Estrogen regulates critical cellular functions, and its deficiency initiates bone turnover and the development of bone mass loss in menopausal females. Recent studies have demonstrated that 17β-estradiol (E₂) induces rapid non-genomic responses that activate downstream signaling molecules, thus providing a new perspective to understand the relationship between estrogen and bone metabolism.

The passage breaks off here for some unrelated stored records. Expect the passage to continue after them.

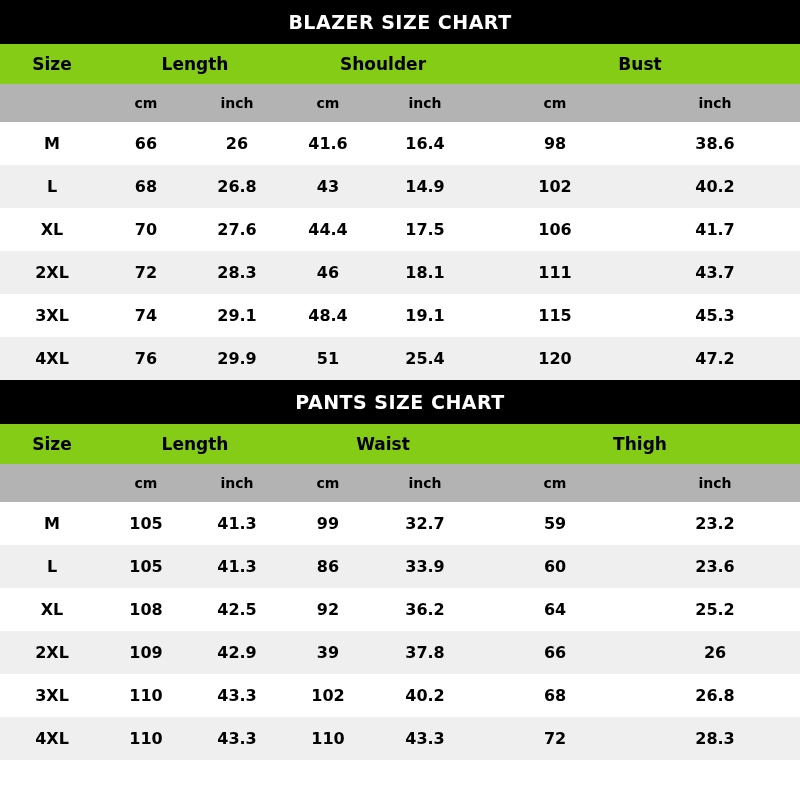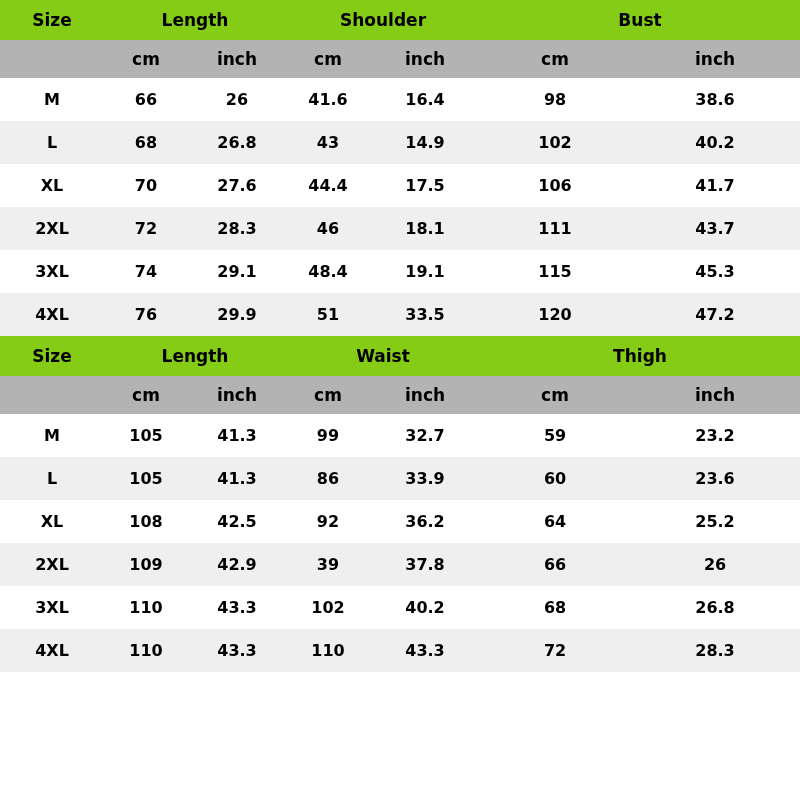--- a/index.html
+++ b/index.html
@@ -52,21 +52,21 @@
   }
   tr.head-group td {
     height: 40px;
     font-size: 17px;
   }
   tr.head-unit {
     background: #b3b3b3;
   }
   tr.head-unit td {
     height: 38px;
-    font-size: 17px;
+    font-size: 14px;
   }
   tr.data-row td {
     height: 43px;
     font-size: 16px;
   }
   tr.row-odd {
     background: #ffffff;
   }
   tr.row-even {
     background: #efefef;
@@ -79,20 +79,21 @@
   col.c-b2 { width: 110px; }
   col.c-c1 { width: 150px; }
   col.c-c2 { width: 170px; }
 </style>
 </head>
 <body>
 
 <div class="page">
 
   <div class="chart-block">
+    <div class="chart-title">BLAZER SIZE CHART</div>
     <table class="size-table">
       <colgroup>
         <col class="c-size">
           <col class="c-a1">
           <col class="c-a2">
           <col class="c-b1">
           <col class="c-b2">
           <col class="c-c1">
           <col class="c-c2">
       </colgroup>
@@ -156,29 +157,30 @@
           <td>48.4</td>
           <td>19.1</td>
           <td>115</td>
           <td>45.3</td>
         </tr>
         <tr class="data-row row-even">
           <td>4XL</td>
           <td>76</td>
           <td>29.9</td>
           <td>51</td>
-          <td>33.5</td>
+          <td>25.4</td>
           <td>120</td>
           <td>47.2</td>
         </tr>
       </tbody>
     </table>
   </div>
 
   <div class="chart-block">
+    <div class="chart-title">PANTS SIZE CHART</div>
     <table class="size-table">
       <colgroup>
         <col class="c-size">
           <col class="c-a1">
           <col class="c-a2">
           <col class="c-b1">
           <col class="c-b2">
           <col class="c-c1">
           <col class="c-c2">
       </colgroup>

In this study, we investigated rapid estrogen responses, including calcium release and MAPK phosphorylation, in osteocyte-like MLO-Y4 cells. E₂ elevated [Ca²⁺] _i and increased Ca²⁺ oscillation frequency in a dose-dependent manner. Immunolabeling confirmed the expression of three estrogen receptors (ERα, ERβ, and G protein-coupled receptor 30 [GPR30]) in MLO-Y4 cells and localized GPR30 predominantly to the plasma membrane. E₂ mobilized calcium from intracellular stores, and the use of selective agonist(s) for each ER showed that this was mediated mainly through the GPR30 pathway. MAPK phosphorylation increased in a biphasic manner, with peaks occurring after 7 and 60 min. GPR30 and classical ERs showed different temporal effects on MAPK phosphorylation and contributed to MAPK phosphorylation sequentially. ICI182,780 inhibited E₂ activation of MAPK at 7 min, while the GPR30 agonist G-1 and antagonist G-15 failed to affect MAPK phosphorylation levels. G-1-mediated MAPK phosphorylation at 60 min was prevented by prior depletion of calcium stores. Our data suggest that E₂ induces the non-genomic responses Ca²⁺ release and MAPK phosphorylation to regulate osteocyte function and indicate that multiple receptors mediate rapid E₂ responses.